The fact that it is trying to thread a very fine needle-- finger on the scale when it chooses and for whom it chooses, while trying to preserve an aura of “we want the absolute best and brightest whether in the lab, the classroom, on the concert stage, etc. and money will not be an obstacle to those kids enrolling” makes it laughable that you think folks need to actually see the admissions file. Most of us know nice, capable kids (paraphrasing Dorothy Parker) with intellectual depth ranging from A to B, who were admitted to Harvard in the last few years. The presence of a dozen or fifty of them is fine- Harvard has a crackerjack team fanning out across the world, knowing who is interested in endowing a chair in neuroscience, and who is interested in an interdisciplinary center for studying climate change or urban transportation solutions. Terrific.
Just don’t be coy about it.

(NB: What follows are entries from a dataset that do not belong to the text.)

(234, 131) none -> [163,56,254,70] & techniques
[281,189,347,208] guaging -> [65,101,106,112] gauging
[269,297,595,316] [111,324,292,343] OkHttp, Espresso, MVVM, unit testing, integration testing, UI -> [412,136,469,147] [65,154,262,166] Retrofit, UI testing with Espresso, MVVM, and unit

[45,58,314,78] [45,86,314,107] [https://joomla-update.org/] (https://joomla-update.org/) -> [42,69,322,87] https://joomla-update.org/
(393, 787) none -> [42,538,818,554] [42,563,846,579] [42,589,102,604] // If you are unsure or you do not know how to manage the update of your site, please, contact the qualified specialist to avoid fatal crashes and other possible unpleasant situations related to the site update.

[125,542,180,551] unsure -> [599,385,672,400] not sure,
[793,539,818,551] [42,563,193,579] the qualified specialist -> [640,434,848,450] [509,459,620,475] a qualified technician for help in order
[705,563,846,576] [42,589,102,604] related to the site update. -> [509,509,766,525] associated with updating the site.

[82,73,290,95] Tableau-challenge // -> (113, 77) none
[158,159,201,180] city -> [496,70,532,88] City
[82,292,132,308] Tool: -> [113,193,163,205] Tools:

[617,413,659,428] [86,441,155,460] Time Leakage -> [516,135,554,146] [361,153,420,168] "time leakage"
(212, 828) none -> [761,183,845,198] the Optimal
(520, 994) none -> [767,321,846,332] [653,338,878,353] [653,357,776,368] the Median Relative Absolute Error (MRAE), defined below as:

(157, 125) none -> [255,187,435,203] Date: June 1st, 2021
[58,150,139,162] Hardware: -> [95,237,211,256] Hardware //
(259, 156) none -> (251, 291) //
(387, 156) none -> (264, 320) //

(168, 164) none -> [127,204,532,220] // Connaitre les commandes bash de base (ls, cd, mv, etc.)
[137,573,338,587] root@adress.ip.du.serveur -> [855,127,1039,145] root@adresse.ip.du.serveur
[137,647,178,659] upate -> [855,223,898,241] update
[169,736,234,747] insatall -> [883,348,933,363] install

And for you to claim that some of these kids- again, nice and capable, but far below the bar of what we can all observe is the typical Harvard admit- many of whom need gobs of money to attend-- have somehow pulled together an application that shows off their true love of 19th century poetry, their skill composing a concerto, or humanitarian interests that put Mother Theresa to shame- is hilarious. We don’t need to see the applications. We KNOW these kids. Nice and rich, or nice and legacy AND rich. They are “Harvard material” in the sense of the 1940’s Harvard man- the classic Gentleman C back in the day.